Therefore what we need are practical solutions that utilize the massive infrastructure that already exists. Infrastructure that exists around the automobile as far as on the one hand the assembly facilities and on the other hand the gas stations and we need a fuel that reduces the emissions as well in the existing fleet of cars not just for 0.1 percent of the newly registered cars. We need to find long term alternatives and renewable resources for fuel and we need to deliver them through the existing, I repeat that existing infrastructure.

Those challenges converge to a very simple point; they converge to diesel technology. As you know, Volkswagen is a leader in the market technology wise as well as in market share.

From hydrogen to hybrids drivers are being offered all manner of solutions to our environmental needs. The realistic and existing today and available today solution is diesel technology.

Volkswagen's fuel technology is both level headed and leading edge. It relies on three principles. First of all increasing the efficiency of power train units while reducing simultaneously the tailpipe emissions. Secondly incorporating alternate energy sources in the fuel production process and thirdly developing fuels that are CO 2 neutral and can be used in existing cars and the answer to that is bio-fuels and synthetic fuels.

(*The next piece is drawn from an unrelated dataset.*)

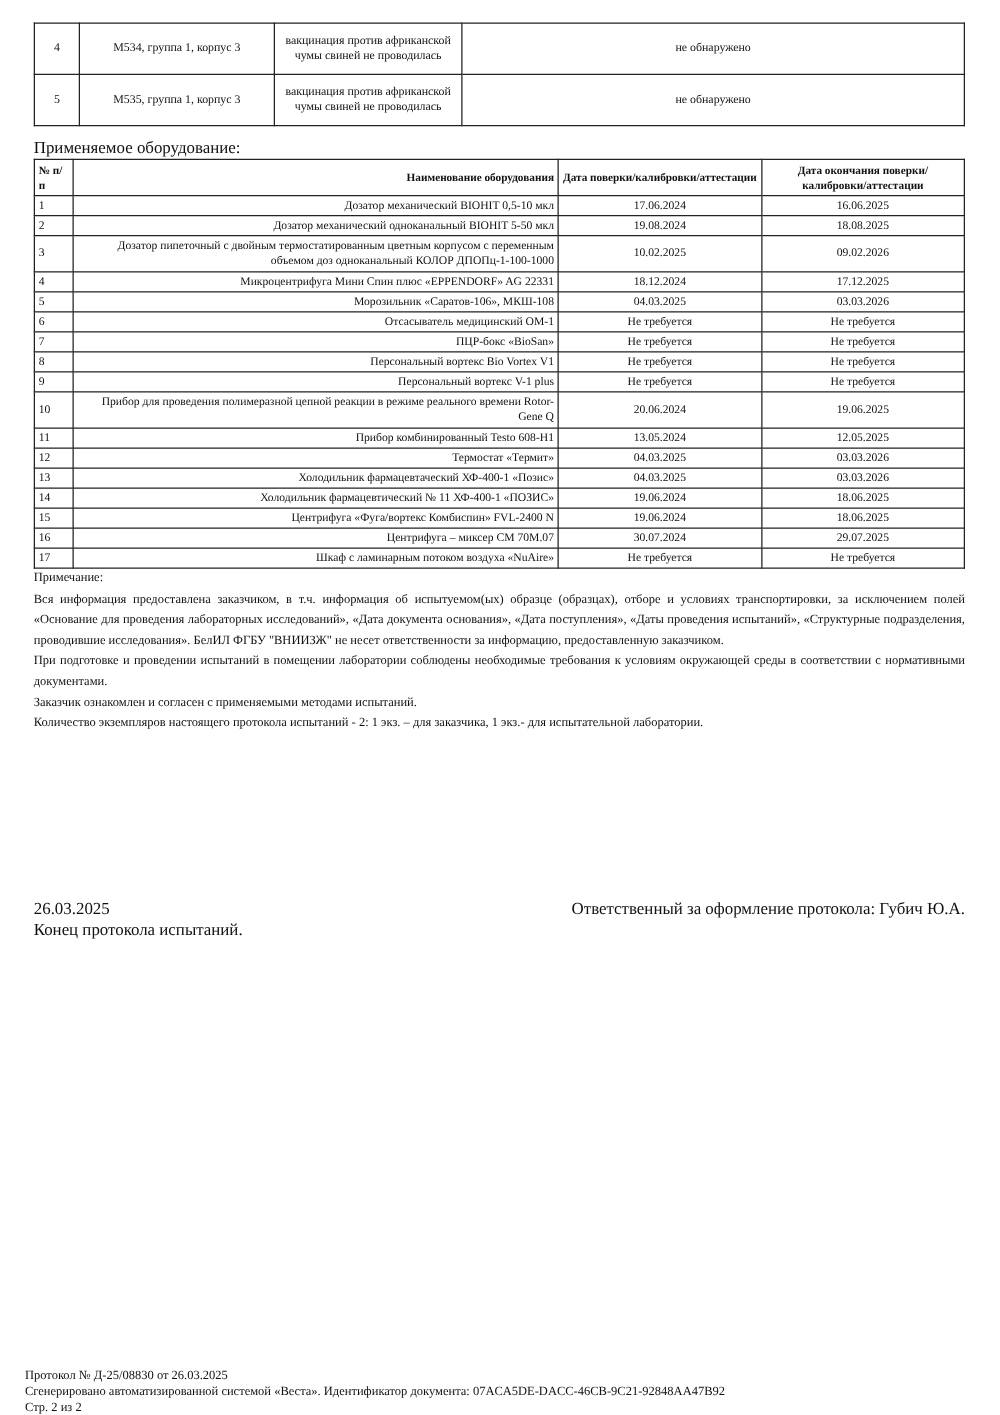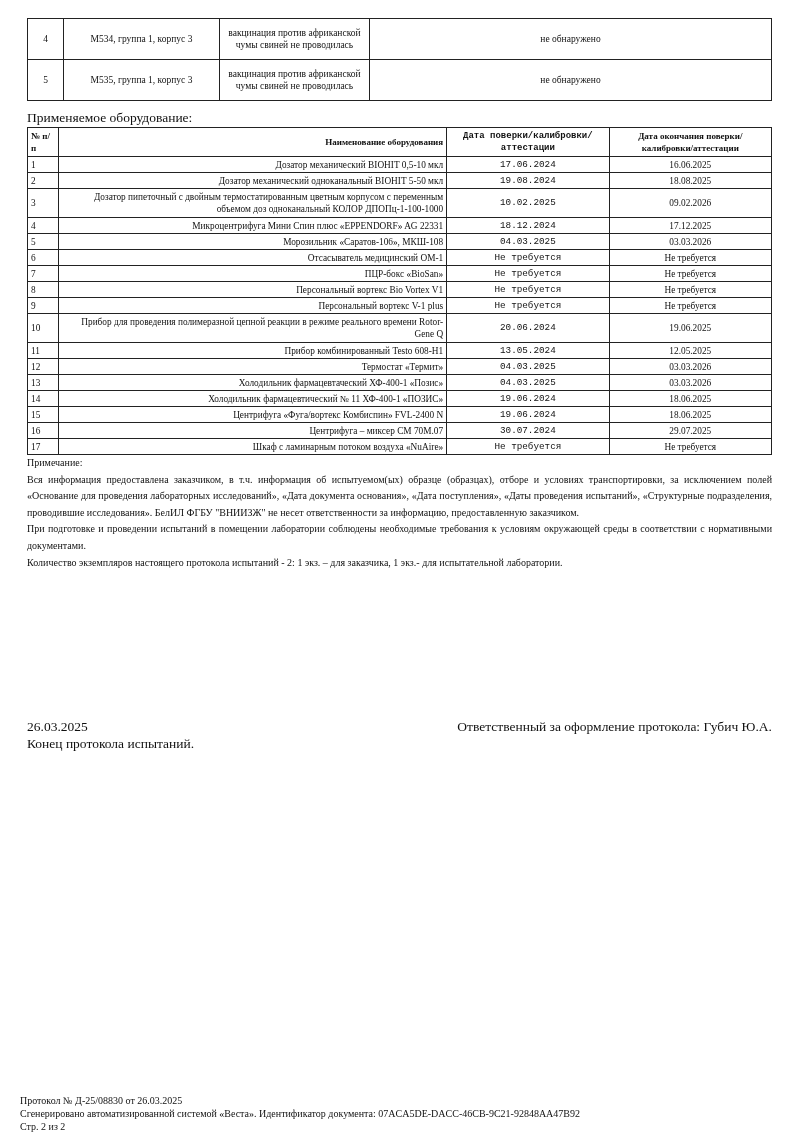"Дата поверки/калибровки/аттестации" .equip-table .c-date { font-family: Liberation Mono, monospace -> none }
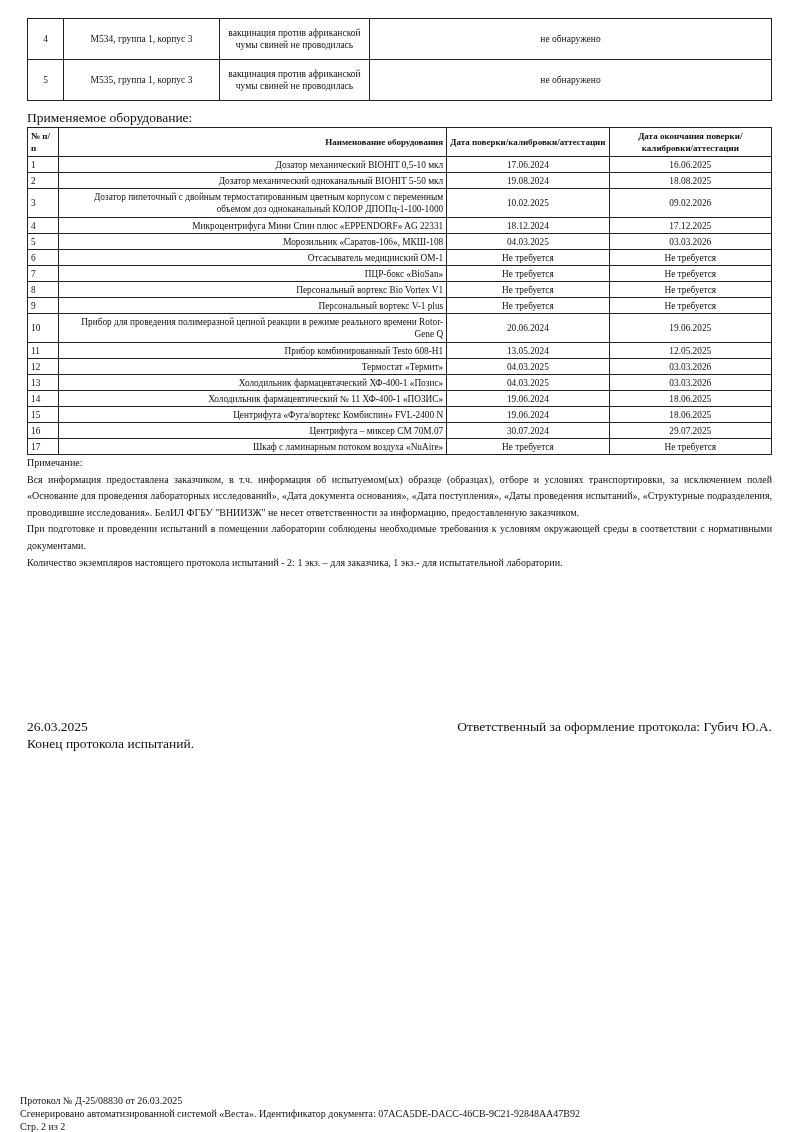"Заказчик ознакомлен и согласен с" p.left { html: none -> <p>Заказчик ознакомлен и согласен с применяемыми методами испытаний.</p> }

Bio-fuels and synthetically created fuels play a major role in our strategy because they broaden the energy sources available to us. Bio-diesel and bio-ethanol are the only fuels that truly allow for energy independence. Especially in Europe you know, bio-fuel is already well accepted. Many plants use as a source of fuel. Most of the oil companies are limiting the blends for their low sulfur diesel fuel to some 5% or 10%. For good reasons no 100% bio-fuel is available yet. I will come to that in a second.

There are possibilities beyond the European way of blending bio-fuel and one of those alternatives Volkswagen pursues in the United States. We are working together with the largest food processing company in the United States, which is, as you possibly know, Archer Daniel Midland. We work on introducing what is called soy methol ester or SME. This is a fuel that can be blended 10% or 20% with normal diesel and it reduces CO 2 emissions by the equivalent of the blend because the fuel is made from bio-mass, in this case soy beans. We are doing it here in the United States because ADM is a technology leader in food processing as well as in producing bio-fuels.

This is a serious and very sensible short-term option but in the long run we have again with our partner here in the United States another idea in mind, which means synthetic fuel which can be used without blend on a 100% basis or larger concentrations for an interim period.

Let me give you a little bit of insight into the kind of technology because it doesn't begin with bio-mass, it begins with natural gas. You know that there is ample natural gas available around the globe. Normally the wells nevertheless are located in areas with very little demand for natural gas and therefore this gas is very often burned directly on the well which as far as usage of energy is concerned is obviously a waste and contributes to CO 2 emissions. It is absolute nonsense.

It makes a lot of sense to develop technology which we call a gas to liquid GTL process which already on the well produces a liquid fuel from those natural gases. That kind of process already exists both in some countries like Oman as well as Malaysia. Large scale plants and the fuel produced there until now is produced by the oil companies running those plants to blend this GTL, this gas to liquid fuel, to diesel in Europe.

It is obviously possible that with this synthetic gas, this GTL liquid fuel the emissions of existing cars can be reduced dramatically. We have run, together with Shell who is running one of those to plants, we have run an extensive e-test in our capital Berlin, with existing normal standard diesel engines, and the result was that particulate emission and NOX emissions were down more than 20% without any changes other than the fuel on the existing technology.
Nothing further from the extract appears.